Fastest non-overlapping binning mean function out there?
On 10/02/2012 06:11 PM, Herv? Pag?s wrote:
Hi Henrik, On 10/02/2012 05:19 PM, Henrik Bengtsson wrote:
Hi, I'm looking for a super-duper fast mean/sum binning implementation available in R, and before implementing z = binnedMeans(x y) in native code myself, does any one know of an existing function/package for this? I'm sure it already exists. So, given data (x,y) and B bins bx[1] < bx[2] < ... < bx[B] < bx[B+1], I'd like to calculate the binned means (or sums) 'z' such that z[1] = mean(x[bx[1] <= x & x < bx[2]]), z[2] = mean(x[bx[2] <= x & x < bx[3]]), .... z[B]. Let's assume there are no missing values and 'x' and 'bx' is already ordered. The length of 'x' is in the order of 10,000-millions. The number of elements in each bin vary.
You didn't say if you have a lot of bins or not. If you don't have a lot of bins (e.g. < 10000), something like aggregate(x, by=list(bin=findInterval(x, bx)), FUN=mean) might not be too bad:
> x <- seq(0, 8, by=0.1) > bx <- c(2, 2.5, 4, 5.8) > aggregate(x, by=list(bin=findInterval(x, bx)), FUN=mean)

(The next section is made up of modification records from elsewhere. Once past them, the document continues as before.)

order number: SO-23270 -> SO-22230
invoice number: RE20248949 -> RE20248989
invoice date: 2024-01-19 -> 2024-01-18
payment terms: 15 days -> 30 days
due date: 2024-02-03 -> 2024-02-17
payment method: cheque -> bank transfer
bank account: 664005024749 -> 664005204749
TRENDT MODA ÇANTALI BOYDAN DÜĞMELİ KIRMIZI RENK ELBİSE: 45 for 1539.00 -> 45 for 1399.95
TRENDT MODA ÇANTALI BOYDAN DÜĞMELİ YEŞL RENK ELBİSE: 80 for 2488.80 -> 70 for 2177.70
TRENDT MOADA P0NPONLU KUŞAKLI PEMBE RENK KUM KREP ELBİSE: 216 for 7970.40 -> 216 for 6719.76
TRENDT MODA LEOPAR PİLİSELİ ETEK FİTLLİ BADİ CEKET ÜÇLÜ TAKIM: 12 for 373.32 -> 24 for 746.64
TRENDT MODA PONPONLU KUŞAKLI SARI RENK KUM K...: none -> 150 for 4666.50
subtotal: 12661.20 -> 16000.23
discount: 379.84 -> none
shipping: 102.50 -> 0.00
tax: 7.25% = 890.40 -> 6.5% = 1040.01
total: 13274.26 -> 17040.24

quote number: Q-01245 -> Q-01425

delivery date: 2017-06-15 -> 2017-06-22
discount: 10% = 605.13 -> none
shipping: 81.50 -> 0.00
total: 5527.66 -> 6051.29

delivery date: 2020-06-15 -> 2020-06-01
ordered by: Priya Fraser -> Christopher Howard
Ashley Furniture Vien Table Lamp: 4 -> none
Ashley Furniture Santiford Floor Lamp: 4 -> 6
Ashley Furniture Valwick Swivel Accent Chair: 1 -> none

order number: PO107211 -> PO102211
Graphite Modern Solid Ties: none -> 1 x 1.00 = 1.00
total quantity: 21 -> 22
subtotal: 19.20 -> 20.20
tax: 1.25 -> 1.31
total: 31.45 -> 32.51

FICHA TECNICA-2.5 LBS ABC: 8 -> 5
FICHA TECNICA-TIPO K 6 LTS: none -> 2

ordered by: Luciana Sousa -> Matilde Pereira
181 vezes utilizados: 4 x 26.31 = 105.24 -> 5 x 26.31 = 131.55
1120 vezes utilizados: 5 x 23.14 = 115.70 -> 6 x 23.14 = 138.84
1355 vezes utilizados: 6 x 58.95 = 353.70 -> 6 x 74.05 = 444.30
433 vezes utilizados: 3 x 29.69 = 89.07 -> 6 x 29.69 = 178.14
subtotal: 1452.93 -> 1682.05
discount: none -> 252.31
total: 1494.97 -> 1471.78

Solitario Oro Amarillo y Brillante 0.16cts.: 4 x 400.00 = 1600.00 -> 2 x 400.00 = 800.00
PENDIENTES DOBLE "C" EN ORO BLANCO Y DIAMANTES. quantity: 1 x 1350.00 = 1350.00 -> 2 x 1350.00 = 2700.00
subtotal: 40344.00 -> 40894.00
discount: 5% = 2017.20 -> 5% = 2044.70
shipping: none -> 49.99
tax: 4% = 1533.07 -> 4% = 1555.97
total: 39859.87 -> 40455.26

bin x 1 0 0.95 2 1 2.20 3 2 3.20 4 3 4.85 5 4 6.90
Of course, if you have a lot of bins, using aggregate() is not optimal.
But you can replace it by your own optimized version e.g.:
## 'bin' must be a sorted vector of non-negative integers of the
## same length as 'x'.
fast_aggregate_mean <- function(x, bin, nbins)
{
bin_count <- tabulate(bin + 1L, nbins=nbins)
diff(c(0L, cumsum(x)[cumsum(bin_count)])) / bin_count
}
Then:
bin <- findInterval(x, bx)
fast_aggregate_mean(x, bin, nbins=length(bx)+1L)
On my machine this is 100x faster or more than using aggregate() when
the number of bins is > 100k. Memory usage is also reduced a lot.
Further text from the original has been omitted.